The value of Australia's exports of goods and services surged by almost 15% year-on-year to $387 billion in 2017, while imports grew by 7% to $377 billion over the same period.

After growing by 0.6% in 2016, Australia's two-way trade (exports and imports of goods and services) with the world increased strongly by 11% year on year to $763 billion in 2017. Trade in 2017 was around 42% of Australia's nominal GDP, up from 32% in 1990. Trade growth was underpinned by strong demand in the markets of Greater China (China, Hong Kong and Taiwan) and other Asian economies (including the ASEAN region, Japan, South Korea and India) for our goods and services, which saw two-way trade rise by 15% and 21% to $217 billion and $286 billion respectively in 2017. Also boosting total trade growth last year was our two-way trade with American markets, which rose by 5% to $88 billion.

The Asia-Pacific region (Asia and Oceanic region) accounted for 71% of Australia's two-way trade last year, with a compound annual growth rate of 6.5% over the past decade. The regional share was sharply up from 61% a decade ago. In dollar terms, our trade with the Asia-Pacific region has jumped by $253 billion over the past ten years. Conversely, the combined European and American share of trade declined to 26% from 33% over the same period, though the value of our two-way trade with these two regions remained strong, up $45 billion.

Twelve of Australia's fifteen largest markets are now within the Asian region with a total combined trade value of almost $500 billion.

The top five Australian two-way trading partners in 2017 (together accounting for 53% of Australia's total trade value) were:

  • China valued at $183 billion (up 16% on 2016), accounting for 24% of total trade. China remained Australia's largest two-way trading partner, export market and import source
  • Japan overtaking the US market as Australia's second largest trading partner, valued at $72 billion, up 17% on last year (9.4% of total trade)
  • The US, valued at $68 billion, up 4% on last year (9% of total trade). The US continued to be Australia's largest two-way services trading partner
  • South Korea valued at $55 billion, up 71% on last year (7.2% of total trade). The strong growth for this period can be attributed largely to the purchase of LNG platforms
  • India overtaking the UK and New Zealand as Australia's fifth largest trading partner, valued at $27 billion, up 28% on last year (3.6% of total trade).

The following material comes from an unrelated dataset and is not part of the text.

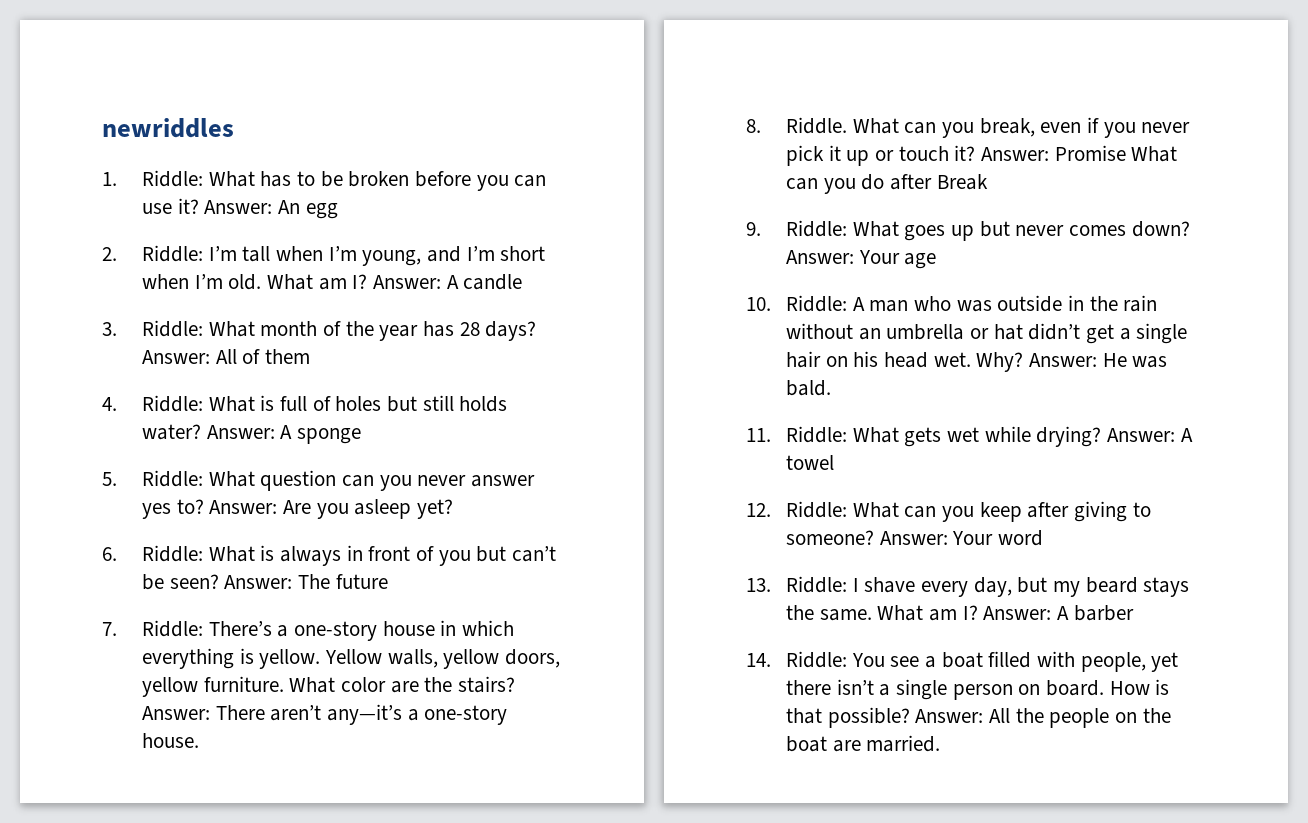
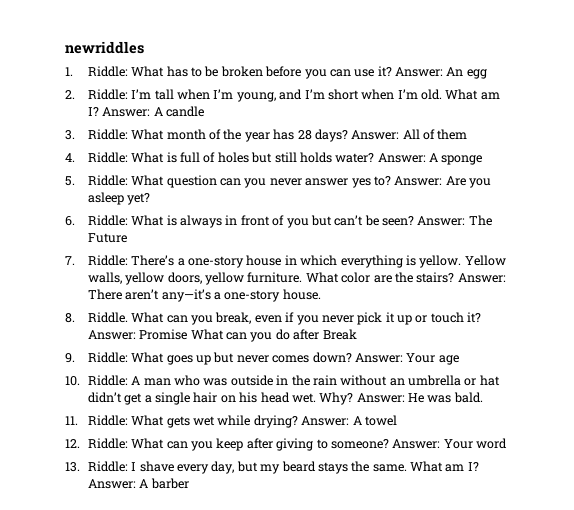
[335,574,388,589] future -> [87,233,127,243] Future
[746,651,1179,672] [786,679,1170,700] [786,707,1171,728] [786,735,941,752] // 14. Riddle: You see a boat filled with people, yet there isn’t a single person on board. How is that possible? Answer: All the people on the boat are married. -> (189, 483) none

The top five Australian exports of goods and services by commodities in 2017 (together comprising 51% of Australia's total export value) were:

  • Iron ore and concentrates valued at $63 billion (up 17% on 2016), accounting for 16.3% of total exports of goods and services
  • Coal valued at $57 billion (up 35%), accounting for 14.8% of total exports;
  • Education-related travel services valued at $30 billion (up 17%), accounting for 7.8% of total exports
  • Natural gas replacing personal travel services as the fourth largest exported goods, valued at $26 billion (up 43%), accounting for 6.6% of total exports
  • Personal travel (excluding education) services valued at $21 billion (up 0.4%), accounting for 5.5% of total exports.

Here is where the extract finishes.